The government has embarked on drafting the new Value Added Tax (VAT)
law to minimise exemptions and preferential treatments, the International
Monetary Fund (IMF) has said.
In the Fourth Review under the Policy Support Instrument (PSI) report,
IMF said the new VAT law to be effective in 2013/14 is expected to benefit from
technical assistance from IMF.
"The law would seek to follow international standards by reducing
to a minimum exemptions and preferential treatments, which have steadily
accumulated over time," stated the report.
It said a broadened tax base and simplified tax administration would
help boost collections, potentially contributing substantially to the fiscal
measures equivalent of 1.6 per cent of Gross Domestic Product (GDP) that remain
to be identified to bring the overall fiscal deficit to 4.5 per cent in
2013/14.
The IMF report stated further that modernisation of the VAT regime was
a priority and the new law would be maintained only on a temporary basis, pending
the broader reforms.
It urged the
authorities should step up efforts to review the country's generous tax
exemptions, where only limited progress is planned for 2012/13.
Further steps should be taken to streamline recurrent spending
commitments. Improvements in budget planning and execution and in transparency
and accountability are also priorities.
In its comments on the 2012/13 budget, PricewaterhouseCoopers
(PWC) expressed optimism on the government commitment to review VAT legislation
with a view to changing it to conform to international best practice.

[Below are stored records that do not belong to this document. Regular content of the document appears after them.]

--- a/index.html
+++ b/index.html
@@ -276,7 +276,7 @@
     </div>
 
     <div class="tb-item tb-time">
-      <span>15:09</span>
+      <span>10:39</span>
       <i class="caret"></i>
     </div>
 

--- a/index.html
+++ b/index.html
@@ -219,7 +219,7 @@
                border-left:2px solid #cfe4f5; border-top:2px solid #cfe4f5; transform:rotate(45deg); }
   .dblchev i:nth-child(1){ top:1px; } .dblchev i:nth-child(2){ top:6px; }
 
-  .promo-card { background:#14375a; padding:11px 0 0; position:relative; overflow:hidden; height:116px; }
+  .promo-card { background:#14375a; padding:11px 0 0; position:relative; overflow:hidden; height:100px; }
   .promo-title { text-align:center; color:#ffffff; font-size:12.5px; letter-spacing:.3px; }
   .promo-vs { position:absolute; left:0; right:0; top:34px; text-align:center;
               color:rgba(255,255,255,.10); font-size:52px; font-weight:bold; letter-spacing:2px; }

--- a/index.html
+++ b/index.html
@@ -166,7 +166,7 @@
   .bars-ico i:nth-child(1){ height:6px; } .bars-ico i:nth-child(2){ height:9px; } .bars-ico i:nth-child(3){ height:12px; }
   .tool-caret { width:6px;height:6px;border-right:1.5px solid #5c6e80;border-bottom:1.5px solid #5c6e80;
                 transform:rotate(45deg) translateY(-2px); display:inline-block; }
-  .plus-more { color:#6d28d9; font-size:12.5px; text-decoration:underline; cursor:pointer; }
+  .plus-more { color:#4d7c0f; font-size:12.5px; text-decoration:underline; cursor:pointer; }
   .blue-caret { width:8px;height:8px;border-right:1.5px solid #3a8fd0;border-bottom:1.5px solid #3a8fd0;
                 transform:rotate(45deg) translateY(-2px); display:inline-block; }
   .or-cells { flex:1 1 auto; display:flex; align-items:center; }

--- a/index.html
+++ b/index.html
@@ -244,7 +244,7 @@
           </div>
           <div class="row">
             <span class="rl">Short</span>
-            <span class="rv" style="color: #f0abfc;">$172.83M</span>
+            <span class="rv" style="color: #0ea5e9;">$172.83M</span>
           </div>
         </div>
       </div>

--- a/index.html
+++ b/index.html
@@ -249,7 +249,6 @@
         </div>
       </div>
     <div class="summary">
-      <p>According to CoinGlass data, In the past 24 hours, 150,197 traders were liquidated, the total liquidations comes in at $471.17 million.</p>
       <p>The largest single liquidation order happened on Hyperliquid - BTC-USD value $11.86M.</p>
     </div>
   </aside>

In the meantime, tax revenues were buoyant in the first nine months of
2011/12, supported by strong economic growth and administrative measures taken
by the Tanzania Revenue Authority (TRA).
The latter included the establishment of tax service centres to support
tax compliance, introduction of intensified risk-based and quality tax audits,
and roll-out and enforced usage of electronic fiscal devices (EFDs) to track
tax collections at point-of-sale.
In addition, the resolution of tax disputes with a mining company
contributed to favourable corporate income tax collection. With continuing
strong economic growth, tax revenues are projected to rise by 0.3 percentage
points of GDP in 2011/12.
Despite this, overall revenue collections are projected to fall 0.4 per
cent of GDP below programmed levels on account of a shortfall in non-tax
revenues, which were adversely affected by delays in introducing business
licence fees by local governments (LGAs).